Introduction¶

This package is aimed at providing a way of retrieving variant information using ANNOVAR and myvariant.info. In particular, it is suited for bioinformaticians interested in aggregating variant information into a single NoSQL database (MongoDB solely at the moment).

Installation¶

Ancillary Libraries¶

VAPr relies on a variety of packages to function correctly. Below are packages and dependencies required to ensure that VAPr works correctly.

Note

Jupyter, Pandas, and other ancillary libraries are not installed with VAPr and must be installed separately. These can be conveniently install using Anaconda:

$ conda install python=3 pandas mongodb pymongo jupyter notebook

MongoDB¶

VAPr is written in Python and stores variant annotations in NoSQL database, using a locally-installed instance of MongoDB. Installation instructions

BCFtools¶

BCFtools will be used for VCF file merging between samples. To download and install:

$ wget https://github.com/samtools/bcftools/releases/download/1.6/bcftools-1.6.tar.bz2
$ tar -vxjf bcftools-1.6.tar.bz2
$ cd bcftools-1.6
$ make
$ make install
$ export PATH=/where/to/install/bin:$PATH

Refer here for installation debugging.

Tabix¶

Tabix and bgzip binaries are available through the HTSlib project:

$ wget https://github.com/samtools/htslib/releases/download/1.6/htslib-1.6.tar.bz2
$ tar -vxjf htslib-1.6.tar.bz2
$ cd htslib-1.6
$ make
$ make install
$ export PATH=/where/to/install/bin:$PATH

Refer here for installation debugging.

ANNOVAR¶

(It is possible to proceed without installing ANNOVAR. Variants will only be annotated with MyVariant.info. In that case, users can skip the next steps and go straight to the section Known Variant Annotation and Storage)

Users who wish to annotate novel variants will also need to have a local installation of the popular command-line software ANNOVAR(1), which VAPr wraps with a Python interface. If you use ANNOVAR’s functionality through VAPr, please remember to cite the ANNOVAR publication (see #1 in Citations)!

The base ANNOVAR program must be installed by each user individually, since its license agreement does not permit redistribution. Please visit the ANNOVAR download form here, ensure that you meet the requirements for a free license, and fill out the required form. You will then receive an email providing a link to the latest ANNOVAR release file. Download this file (which will usually have a name like annovar.latest.tar.gz) and place it in the location on your machine in which you would like the ANNOVAR program and its data to be installed–the entire disk size of the databases will be around 25 GB, so make sure you have such space available!

VAPr¶

VAPr is compatible with Python 2.7 or later, but it is preferred to use Python 3.5 or later to take full advantage of all functionality. The simplest way to install VAPr is from PyPI with pip, Python’s preferred package installer.

$ pip install VAPr

Annotation Quickstart using ANNOVAR¶

An annotation project can be started by providing the API with a small set of information and then running the core methods provided to spawn annotation jobs.

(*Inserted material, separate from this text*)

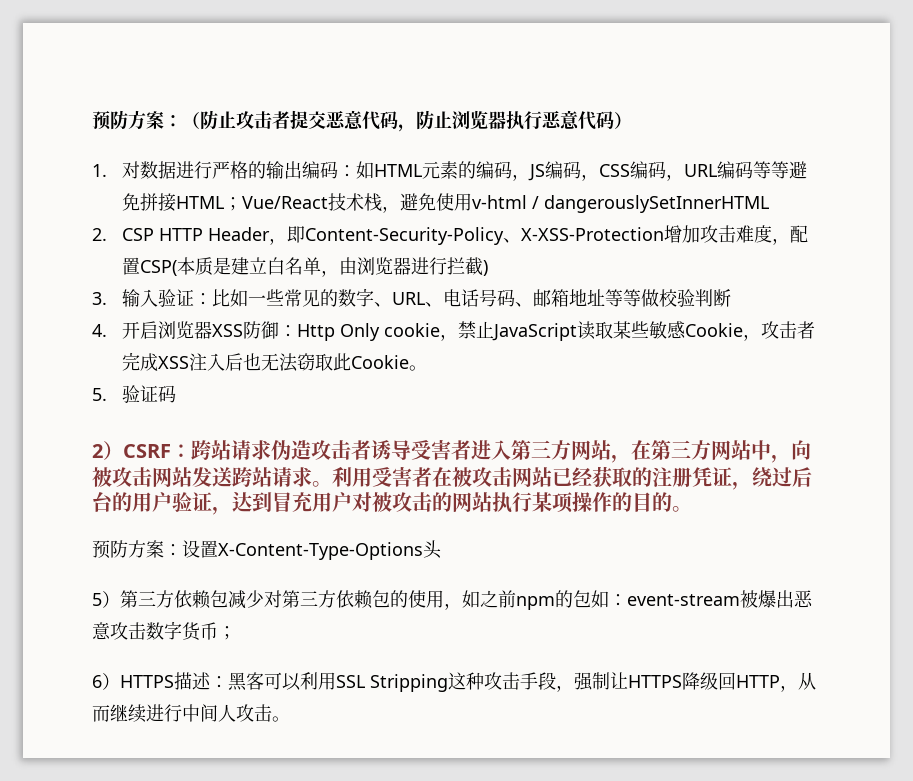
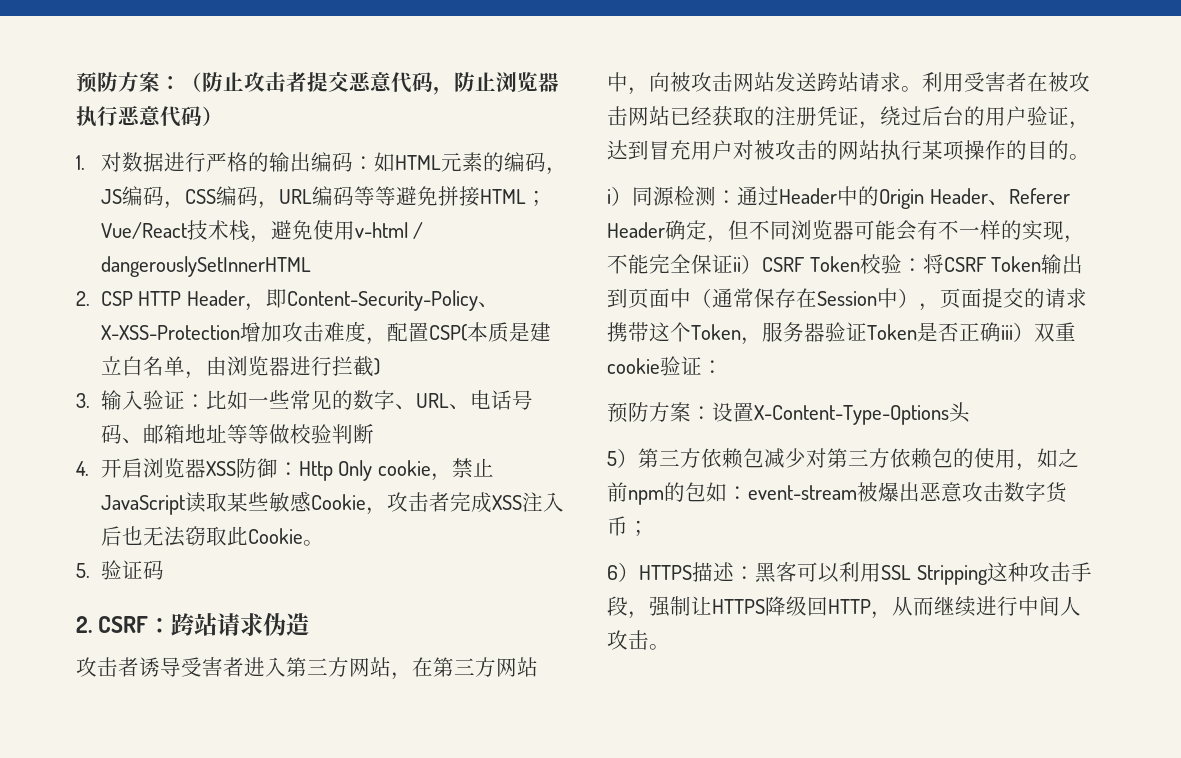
[92,441,123,460] 2） -> [76,616,92,633] 2.
(311, 450) none -> (310, 624) //
(692, 509) none -> [607,186,1070,209] [607,220,1085,243] [607,254,1084,274] [607,288,1087,311] [607,322,1076,345] [607,356,723,376] // i）同源检测：通过Header中的Origin Header、Referer Header确定，但不同浏览器可能会有不一样的实现，不能完全保证ii）CSRF Token校验：将CSRF Token输出到页面中（通常保存在Session中），页面提交的请求携带这个Token，服务器验证Token是否正确iii）双重cookie验证：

This is done in the following manner:

# Import core module
from VAPr import vapr_core
import os

# Start by specifying the project information
IN_PATH = "/path/to/vcf"
OUT_PATH = "/path/to/out"
ANNOVAR_PATH = "/path/to/annovar"
MONGODB = 'VariantDatabase'
COLLECTION = 'Cancer'

annotator = vapr_core.VaprAnnotator(input_dir=IN_PATH,
                                   output_dir=OUT_PATH,
                                   mongo_db_name=MONGODB,
                                   mongo_collection_name=COLLECTION,
                                   build_ver='hg19',
                                   vcfs_gzipped=False,
                                   annovar_install_path=ANNOVAR_PATH)

annotator.download_databases()
dataset = annotator.annotate(num_processes=8)

Downloading the ANNOVAR databases¶

If you plan to use Annovar, the command below will download the necessary Annovar databases. The code above includes this step. When Annovar is first installed, it does not install databases by default. The vapr_core has a method download_annovar_databases() that will download the necessary annovar databases. If you do not plan on using Annovar, you should not run this command. Note: this command only needs to be run once, the first time you use VAPr.

annotator.download_databases()

This will download the required databases from ANNOVAR for annotation and will kickstart the annotation process, storing the variants in MongoDB.